** Opening Data shown block **

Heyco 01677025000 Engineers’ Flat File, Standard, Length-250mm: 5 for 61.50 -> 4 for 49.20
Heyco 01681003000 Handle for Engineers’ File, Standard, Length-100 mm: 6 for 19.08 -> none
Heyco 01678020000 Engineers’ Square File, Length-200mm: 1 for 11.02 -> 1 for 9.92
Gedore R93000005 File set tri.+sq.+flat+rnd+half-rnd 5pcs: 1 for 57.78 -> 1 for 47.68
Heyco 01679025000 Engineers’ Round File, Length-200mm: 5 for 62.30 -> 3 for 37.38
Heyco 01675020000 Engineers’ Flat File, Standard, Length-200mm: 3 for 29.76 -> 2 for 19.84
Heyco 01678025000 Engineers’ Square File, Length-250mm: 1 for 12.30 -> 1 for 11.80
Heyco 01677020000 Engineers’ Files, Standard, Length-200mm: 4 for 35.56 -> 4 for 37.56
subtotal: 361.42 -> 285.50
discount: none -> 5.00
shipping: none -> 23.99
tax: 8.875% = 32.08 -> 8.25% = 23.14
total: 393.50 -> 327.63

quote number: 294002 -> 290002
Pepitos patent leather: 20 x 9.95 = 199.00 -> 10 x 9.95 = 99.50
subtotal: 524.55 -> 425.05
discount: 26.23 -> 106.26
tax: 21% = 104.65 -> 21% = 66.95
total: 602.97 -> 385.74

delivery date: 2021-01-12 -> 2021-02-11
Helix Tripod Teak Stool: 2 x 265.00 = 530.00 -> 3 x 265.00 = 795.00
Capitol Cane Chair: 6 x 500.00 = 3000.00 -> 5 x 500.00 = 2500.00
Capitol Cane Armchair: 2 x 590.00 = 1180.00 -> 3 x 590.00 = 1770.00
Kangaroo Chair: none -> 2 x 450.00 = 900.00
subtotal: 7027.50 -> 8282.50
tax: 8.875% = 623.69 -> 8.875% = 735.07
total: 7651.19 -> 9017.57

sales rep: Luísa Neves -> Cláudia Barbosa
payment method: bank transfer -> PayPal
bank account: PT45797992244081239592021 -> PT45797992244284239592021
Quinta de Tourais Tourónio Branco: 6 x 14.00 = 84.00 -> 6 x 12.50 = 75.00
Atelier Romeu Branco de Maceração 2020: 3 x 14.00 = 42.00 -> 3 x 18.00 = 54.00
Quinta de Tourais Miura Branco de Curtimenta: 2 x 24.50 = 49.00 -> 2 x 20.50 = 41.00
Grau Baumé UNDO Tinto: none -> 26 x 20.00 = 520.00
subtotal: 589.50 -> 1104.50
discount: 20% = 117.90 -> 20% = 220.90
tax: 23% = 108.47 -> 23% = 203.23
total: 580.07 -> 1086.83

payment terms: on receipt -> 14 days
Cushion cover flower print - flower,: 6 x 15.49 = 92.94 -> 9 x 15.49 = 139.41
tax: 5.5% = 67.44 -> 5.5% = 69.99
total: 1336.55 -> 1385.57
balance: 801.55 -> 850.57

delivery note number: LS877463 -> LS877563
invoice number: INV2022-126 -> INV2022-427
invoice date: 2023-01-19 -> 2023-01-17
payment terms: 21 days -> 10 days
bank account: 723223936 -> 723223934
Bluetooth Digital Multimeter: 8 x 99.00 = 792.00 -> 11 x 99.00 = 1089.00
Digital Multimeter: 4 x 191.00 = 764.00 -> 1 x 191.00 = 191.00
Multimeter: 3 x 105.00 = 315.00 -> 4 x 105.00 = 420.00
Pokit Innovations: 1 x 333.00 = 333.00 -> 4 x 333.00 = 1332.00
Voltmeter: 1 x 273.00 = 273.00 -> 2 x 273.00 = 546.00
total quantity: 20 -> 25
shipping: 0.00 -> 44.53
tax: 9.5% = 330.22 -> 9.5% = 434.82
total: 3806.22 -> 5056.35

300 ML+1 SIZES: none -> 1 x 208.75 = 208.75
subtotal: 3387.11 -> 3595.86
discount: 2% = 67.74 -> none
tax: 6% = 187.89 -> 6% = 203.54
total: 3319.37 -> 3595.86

** Closing Data shown block **

**Requirement**
Each line above that contains the string "Cane" should be copied.

**Result of this exercise**
Capitol Cane Chair: 6 x 500.00 = 3000.00 -> 5 x 500.00 = 2500.00
Capitol Cane Armchair: 2 x 590.00 = 1180.00 -> 3 x 590.00 = 1770.00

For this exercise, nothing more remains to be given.